There had already been a significant population of Algerian workers in Paris before WWI, and the war itself saw their numbers rise, Algerian and other North African troops also making a significant contribution to France's war effort. Around 40,000 North African workers entered France on fixed-term contracts in 1920, in Paris mostly settling in the Goutte d'Or district in the 18th arrondissement, which remains a centre of Arab cultural life. However, this influx also began to lead to tensions, and nationalist ideas began to spread among the capital's Arab population, making Paris, for a time, a centre of Arab nationalism: not only were movements for the independence of the Maghreb countries based in Paris, such as Messali Hadj's Etoile Nord- Africaine, founded in 1926, but Salaheddine Bitar and Michel Aflak, among the founders of the Ba'th, worked in Paris in the 1930s.
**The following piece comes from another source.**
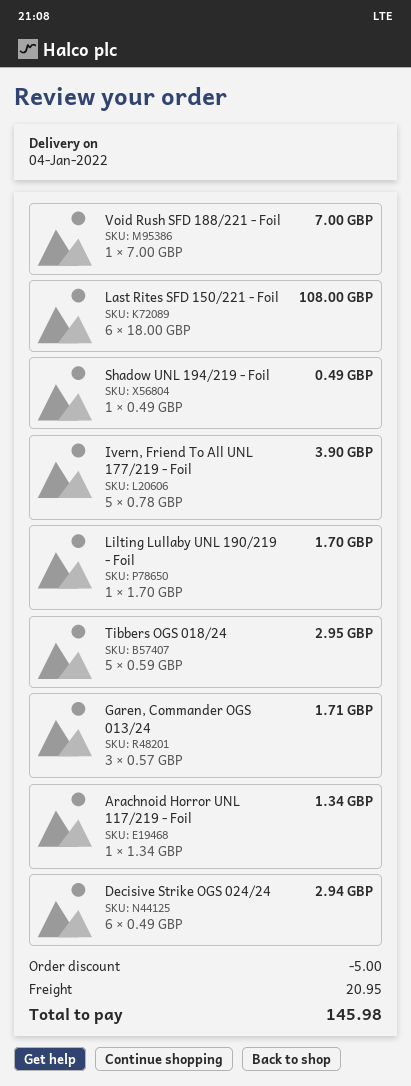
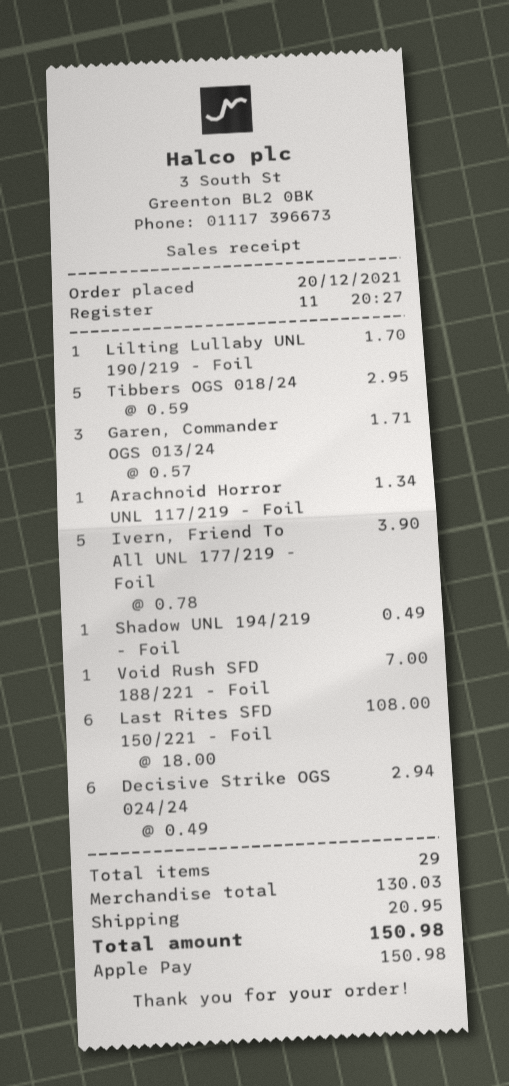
discount: 5.00 -> none
total: 145.98 -> 150.98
Le Paris arabe contains fascinating material from the period after WWII, showing the ways in which the Algerian war of independence from France was lived among Paris's Arab populations and the consequences of the immigration into France that followed. During the 1960s, the labour needs of French industry, then still experiencing the post-war boom, meant that immigration from Algeria, in particular, to France presented few difficulties: the 1962 Evian Accords that marked the end of the Algerian war in any case guaranteed free circulation between France and Algeria. However, with the end of the boom years in the early 1970s, legislation was introduced to prevent further immigration, and economic crisis brought with it the beginnings of an extreme-right political discourse determined to blame immigrants for France's economic troubles. This discourse, growing through the 1980s and 1990s, has not hesitated to identify France's population of Arab origin with unemployment, crime and international terrorism.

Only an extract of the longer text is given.